Results
In the tank experiment, regardless of BAC treatment, we observed biphasic exponential degradation of all types of Japanese jack mackerel eDNA (Fig. 2; Table 3). All types of eDNA concentrations were higher in the treatment with BAC addition than in those without BAC at time 0, which lasted throughout the sampling period. The decay rates at the initial phase (\(k_{1}\)) were substantially lower in the treatment with BAC addition (31.0 to 53.0% relative to the treatment without BAC), while those at the following slower phase (\(k_{2}\)) were not significantly different between BAC treatments (Fig. 3). In contrast, in field sampling, we observed monophasic exponential degradation of shorter fragments of eDNA (Fig. 4). Linear models showed a significant interaction between sampling time points and BAC treatments for nuS, indicating that eDNA decay rates were significantly lower in the treatment with BAC than in those without BAC (P < 0.05; Table S3). Although we did not confirm a significant interaction for mtS, target eDNA was detected for 24 hours from the seawater samples with BAC addition, whereas it was hardly detected in the samples without BAC addition (Fig. 4). We did not evaluate the effect of BAC addition on the degradation of longer eDNA fragments (mtL and nuL) because of their poor detection relative to that of shorter eDNA fragments.
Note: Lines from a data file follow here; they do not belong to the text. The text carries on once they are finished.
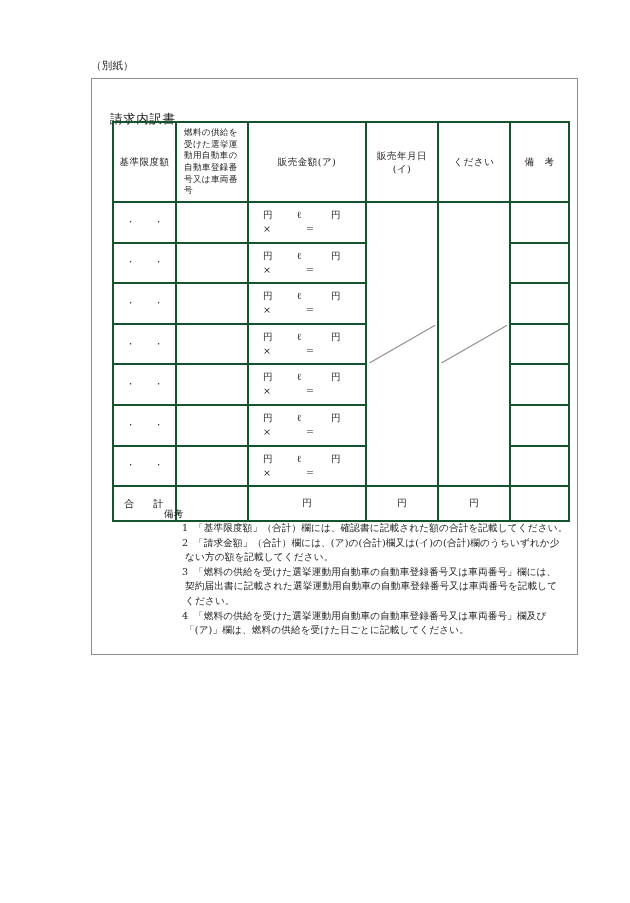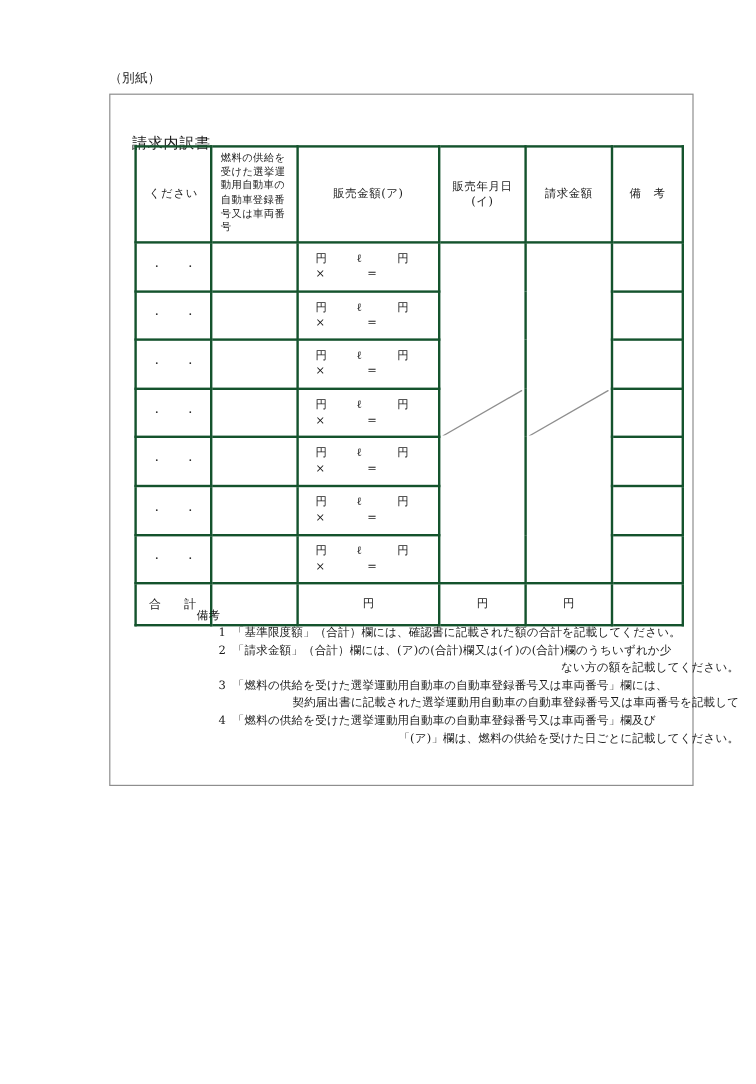"ください" span { text: ください -> 基準限度額 }
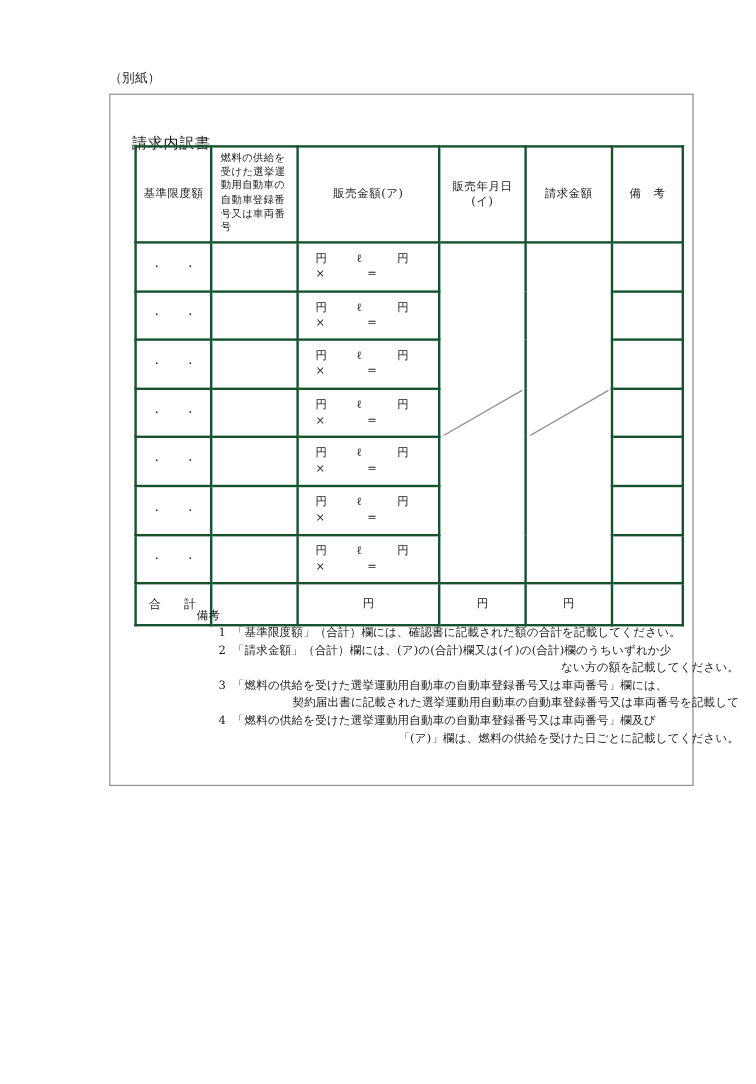"請求金額" span { text: 請求金額 -> ください }
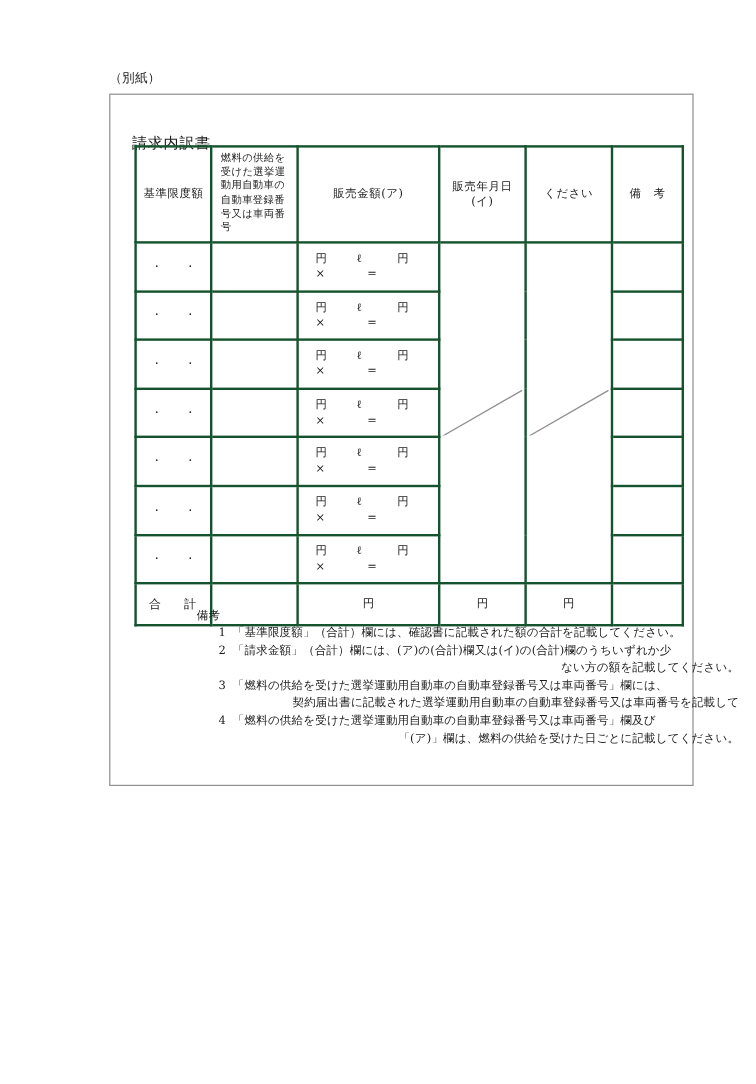"ない方の額を記載してください。" .note-body .cont { text-align: right -> none }
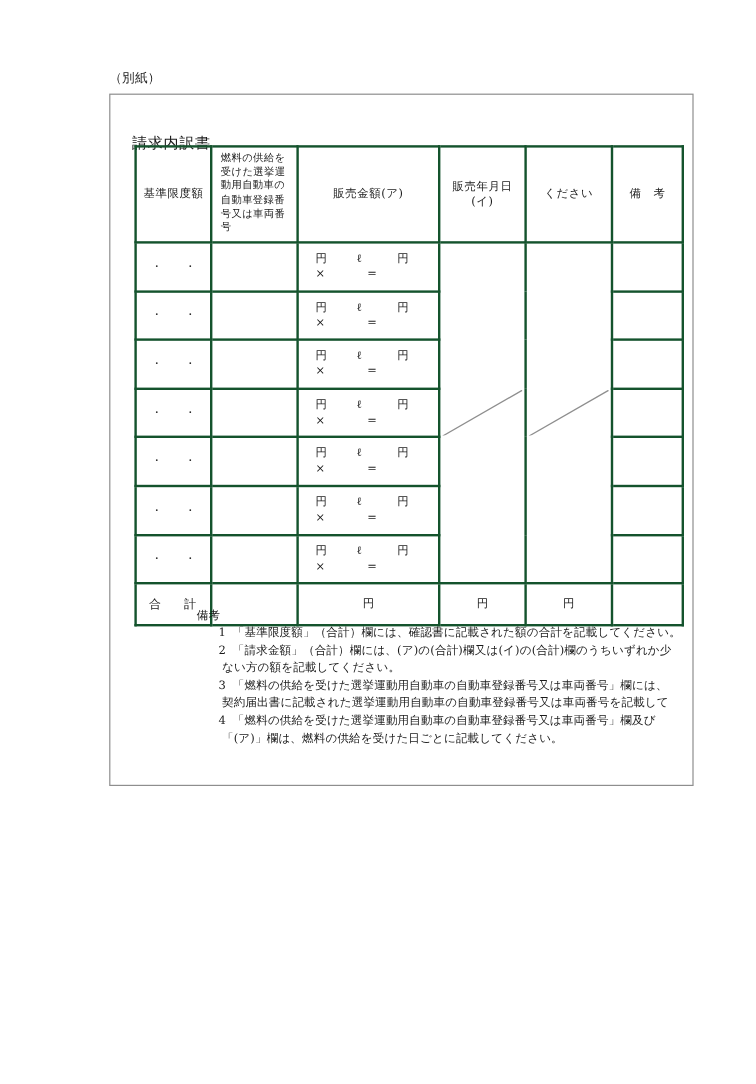"ください。" span.cont { html: none -> <span>ください。</span> }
The overall PCR efficiencies and R2 values of the standard curves are shown in Table S4. A few filtration negative controls in the tank experiment showed PCR amplification, whose concentrations were less than one copy per PCR and much less than those of the sampling tank at the corresponding time points. No amplification was observed in any of the PCR-negative controls throughout the study.
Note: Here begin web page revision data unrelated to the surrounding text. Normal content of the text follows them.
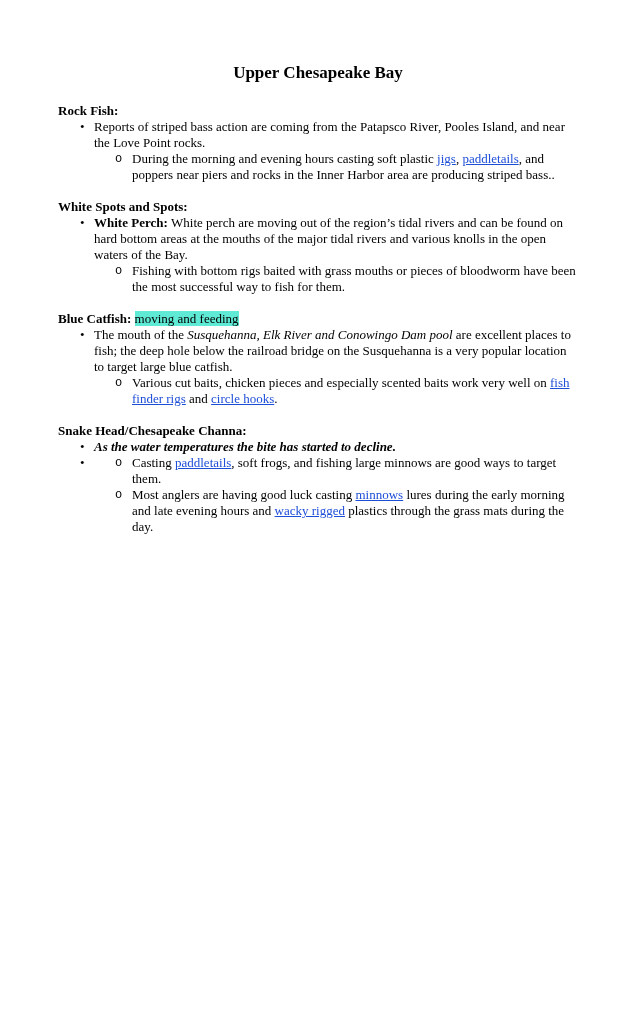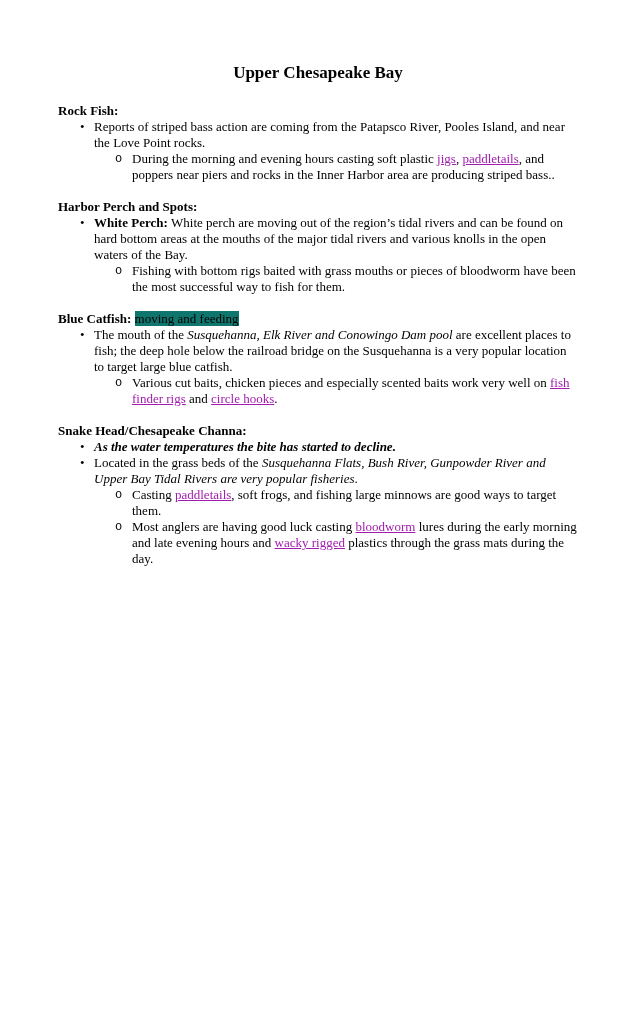"jigs" a.r-link { color: #a21caf -> #1d4ed8 }
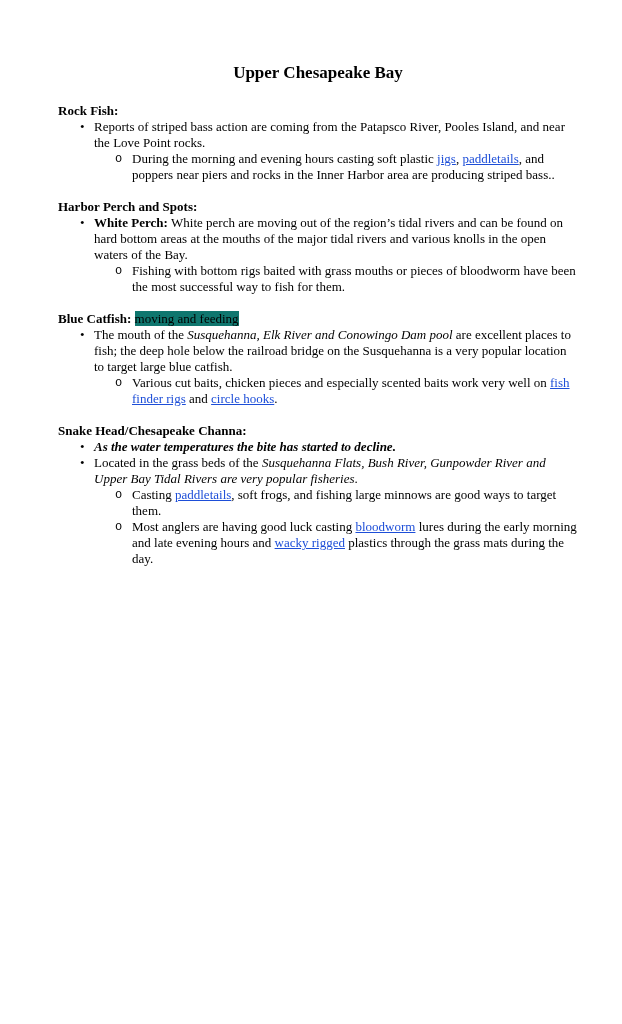"Harbor Perch and Spots:" span.r-b { text: Harbor Perch -> White Spots }
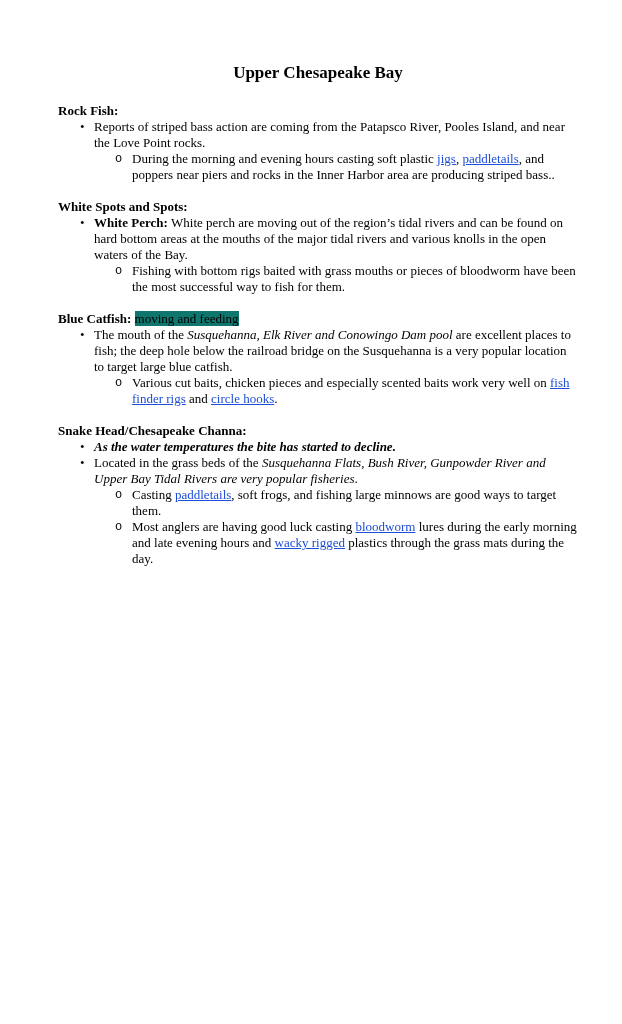"moving and feeding" .r-hl { background: #0f766e -> #5eead4 }
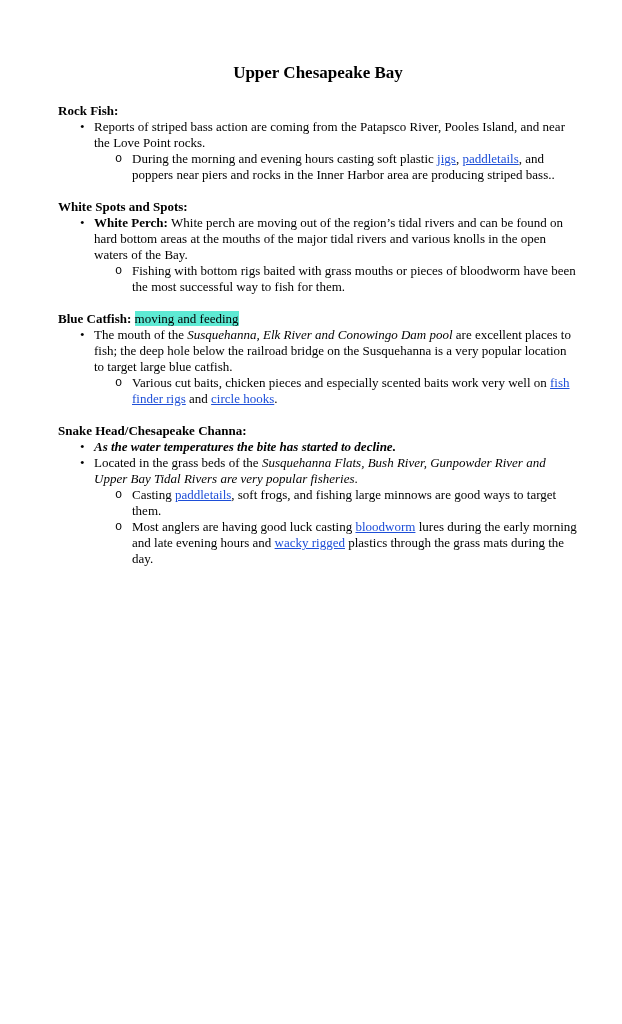"Located in the grass beds" span.content { html: <span><span>Located in the grass beds of the </span><span>Susquehanna Flats, Bush River, Gunpowder River and Upper Bay Tidal Rivers are very popular fisheries</span><span>.</span></span> -> none }
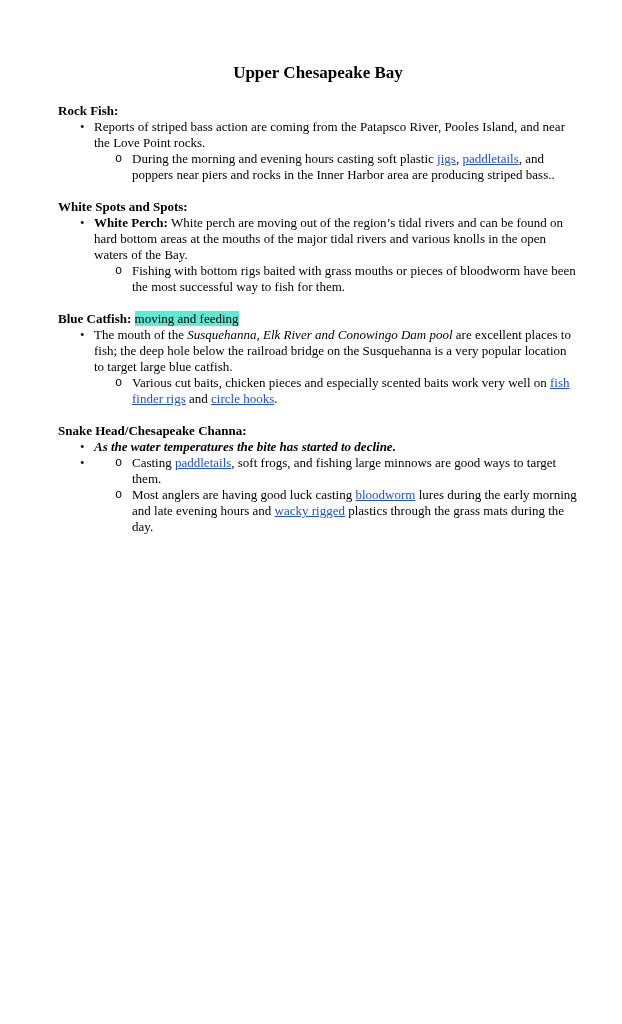"bloodworm" a.r-link { text: bloodworm -> minnows }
Moreover, the number of fish species detected by eDNA metabarcoding was higher in the treatment with BAC over time (Fig. 5a). In total, 65 marine and brackish fish were detected in 18 of 1-L seawater samples, wherein 58 and 45 species were detected in the samples with and without BAC addition, respectively; 36, 40, and 38 species were detected in samples with BAC, whereas 36, 28, and 27 species were detected in samples without BAC at time 0, 6, and 24, respectively, when sampling triplicates were pooled (Table 4; the number of detected species per sample is shown in Table S5). Exact McNemer tests showed significant differences in the number of fish species between BAC treatments at time 6 and 24 (both P < 0.05), while no statistical difference was observed at time 0 (P = 1.00). In addition, PERMANOVA tests showed a significant difference in community composition between BAC treatments (P < 0.05) but not between time points (P = 0.79) (Fig. 5b). We additionally confirmed that the variances of the compositions were not statistically different among treatments (PERMDISP; both P > 0.1). After preprocessing the iSeq raw reads and removing potential contaminations, none of the eDNA reads were detected from all filtration and PCR negative controls (Table S6). All the rarefaction curves, generated byrarecurve function in the package ‘vegan’, showed that the number of species detected from each sample was saturated and the library sample was satisfactorily sequenced (Fig. S1).